Exercise instructions:
Go through the entries below. Copy each line in which "entities" appears.

=== Data supplied ===

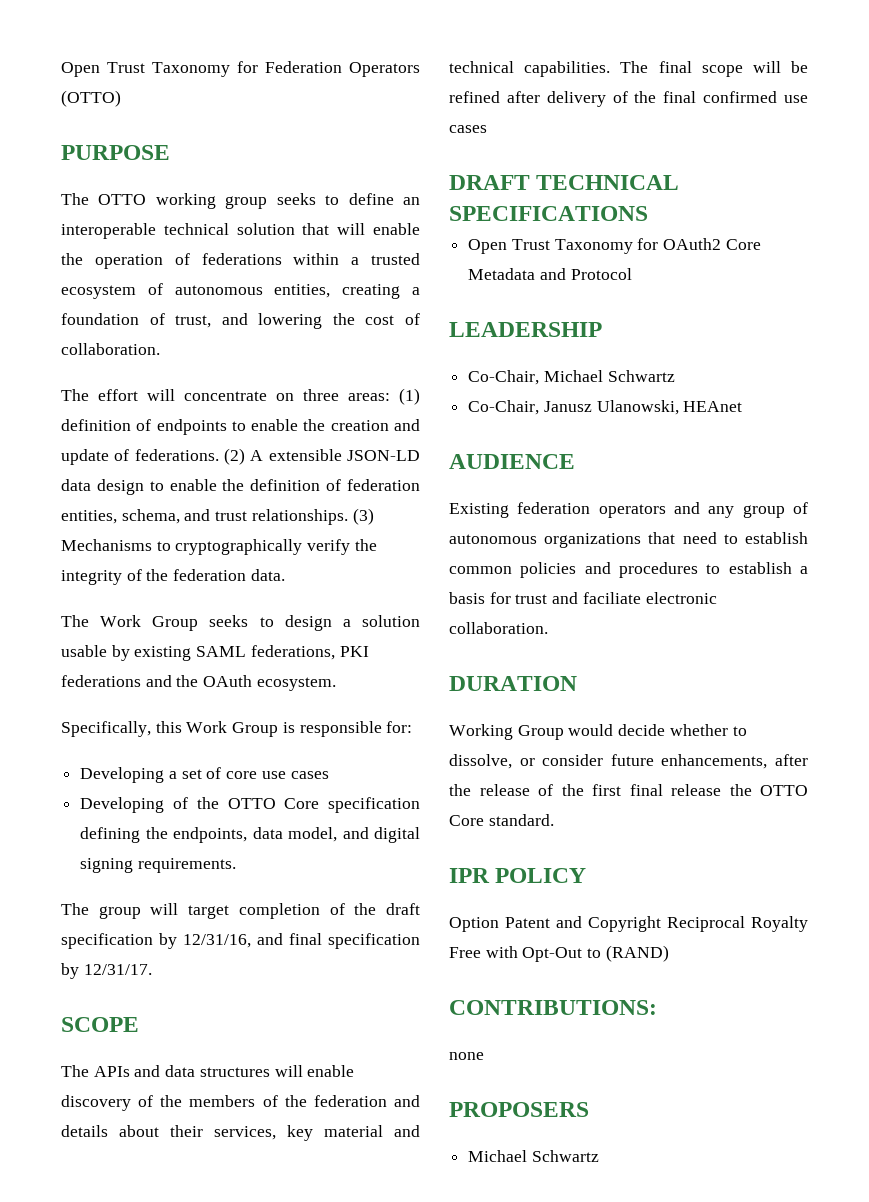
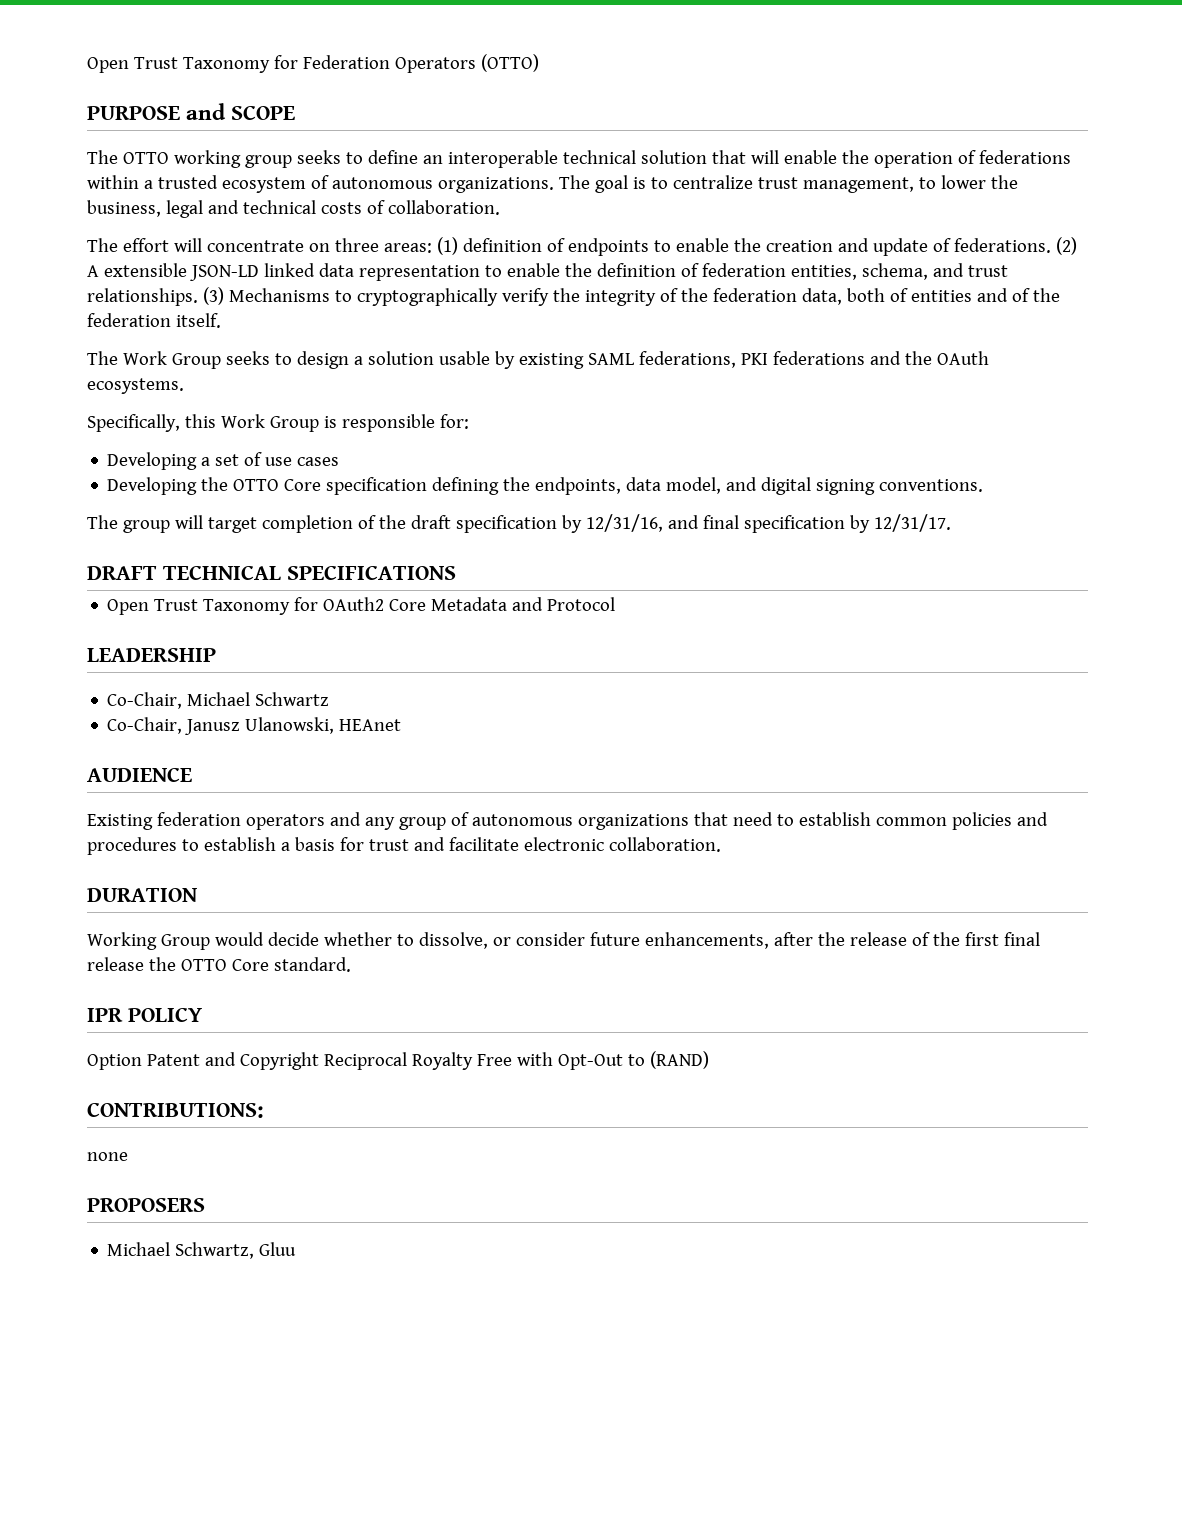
(170, 152) none -> [186,103,296,120] and SCOPE
[274,284,420,299] [61,313,395,329] entities, creating a foundation of trust, and lowering the cost -> [437,175,1018,193] [87,200,362,218] organizations. The goal is to centralize trust management, to lower the business, legal and technical costs
[61,479,144,495] data design -> [263,263,480,281] linked data representation
[250,569,285,581] data. -> [801,288,1060,305] [87,313,221,328] data, both of entities and of the federation itself.
[256,677,336,691] ecosystem. -> [87,378,184,394] ecosystems.
[226,771,258,779] core -> (263, 459) none
[173,797,188,809] of -> (198, 486) none
[137,858,236,873] requirements. -> [879,479,984,492] conventions.
[61,1017,139,1032] [61,1065,355,1077] [61,1095,420,1111] [61,1125,420,1141] [449,61,808,77] [449,91,808,107] [449,125,487,133] // SCOPE // The APIs and data structures will enable discovery of the members of the federation and details about their services, key material and technical capabilities. The final scope will be refined after delivery of the final confirmed use cases -> (951, 523) none
[582,592,641,604] faciliate -> [448,837,519,851] facilitate
[531,1150,599,1162] Schwartz -> [175,1242,297,1259] Schwartz, Gluu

===

Worked solution:
[274,284,420,299] [61,313,395,329] entities, creating a foundation of trust, and lowering the cost -> [437,175,1018,193] [87,200,362,218] organizations. The goal is to centralize trust management, to lower the business, legal and technical costs
[250,569,285,581] data. -> [801,288,1060,305] [87,313,221,328] data, both of entities and of the federation itself.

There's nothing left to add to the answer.